En el primer partido de la segunda vuelta Las Rozas tenía un encuentro complicado en casa del CPLMadrid, encuentro que solventó con dificultades con un 1/4, mientras que Tres Cantos A se enfrentaba a Tres Cantos B, obviamente en Tres Cantos. En el partido de ida Tres Cantos A había ganado por un claro 8/0, la diferencia entre ambos conjuntos es grande. Pero llega la segunda vuelta y Tres Cantos A tiene complicada la liga, Las Rozas había salvado el escollo de CPLMadrid (el partido se había jugado el día anterior) y ahora los roceños tenían un goal average de +20. Faltan siete minutos para finalizar el partido y Tres Cantos A vence claramente al B por 10/0, lo que les da un goal average de +17 pero no les parece suficiente (el último partido de la liga enfrenta a Las Rozas con Tres Cantos B, y en la ida ganó Las Rozas 10/0) y quitan al portero, y aquí está la gracia. Lo que todo el mundo pensará es que quitan al portero del A para jugar con cinco jugadores y meter más goles. Pues no, ¡QUITAN AL PORTERO DEL B Y ES EL TRES CANTOS B EL QUE JUEGA SIN PORTERO!. Resultado final, 19/1 para Tres Cantos A, y un goal average de +26. Destaquemos que el portero vuelve a la pista al final del partido, es decir, que no estaba lesionado.

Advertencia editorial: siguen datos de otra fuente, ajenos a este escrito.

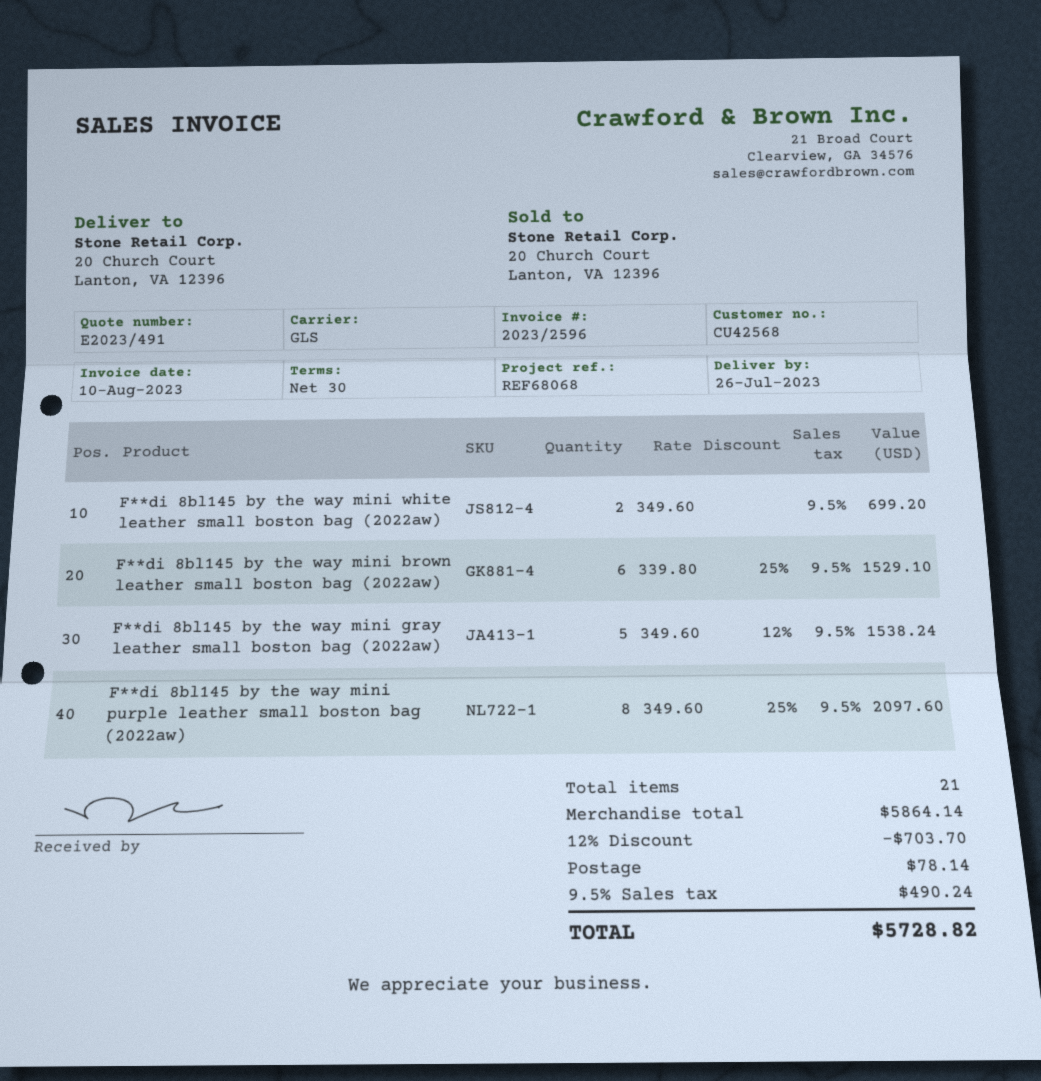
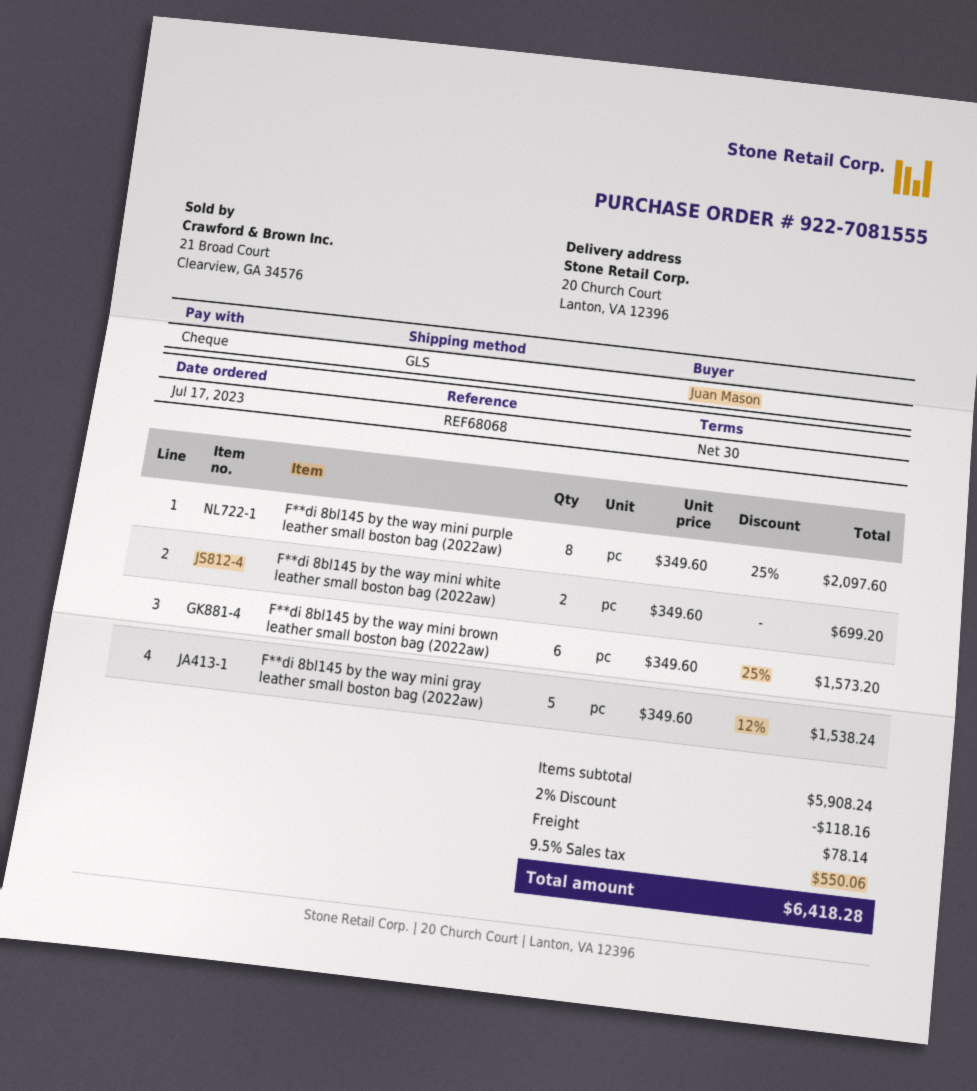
F**di 8bl145 by the way mini brown leather small boston bag (2022aw): 6 x 339.80 - 25% = 1529.10 -> 6 x 349.60 - 25% = 1573.20
subtotal: 5864.14 -> 5908.24
discount: 12% = 703.70 -> 2% = 118.16
tax: 9.5% = 490.24 -> 9.5% = 550.06
total: 5728.82 -> 6418.28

Llevo en esto muchos años, y es la primera vez que veo algo parecido. Es evidente que desde el club vamos a realizar un protesto oficial, pero indepedientemente de lo que decida el Comité de Competición con este protesto, e incluso aunque Tres Cantos fuese capaz de ganar la liga alevín y fuese al Campeonato de España de aquí sólo puede salir un perdedor, y este no es otro que el CP Tres Cantos. No soy consciente de quien fue el que tomó la decisión de quitar al portero para que Tres Cantos A consiguiese 19 goles, pero desde luego que ha manchado el nombre de uno de los clubes más grandes de Madrid, además de humillar a unos niños de su propio club que aunque sean técnicamente inferiores a los de Tres Cantos A tienen todo el derecho del mundo a luchar por conseguir el mejor resultado posible. Pero no sólo salen humillados los jugadores del B, si no que con estas actuaciones insultan a los jugadores del A, ya que consideran que no son capaces de ganar la liga solos, y que necesitan hacer trampas para intentar llevarse el título. No sólo soy Director Técnico del CHC Las Rozas, si no que soy entrenador del alevín A, el benjamín A y del prebenjamín, estos dos últimos equipos en los que juegan mis hijos, y puedo certificar que nunca he garantizado a ningún niño que va a ganar ningún partido ni título, pero sí que le voy a exigir lo máximo y que a la pista se sale a darlo todo independientemente de quien sea el contrario, y eso aunque mi hijo mayor juegue en el alevín B y yo dirija el alevín A. Si un partido se ha perdido 20/0 pero ambos equipos han luchado al máximo al finalizar el encuentro y se den la mano los dos podrán hacerlo con la cabeza alta, pero me temo que pase lo que pase en la próxima jornada, donde nos enfrentamos Las Rozas A y Tres Cantos A, los jugadores de Tres Cantos no van a poder mantener la cabeza alta, y no será culpa suya. Hay suelto por ahí algún adulto poco recomendable, que no debería trabajar con niños. Sencillamente no está capacitado.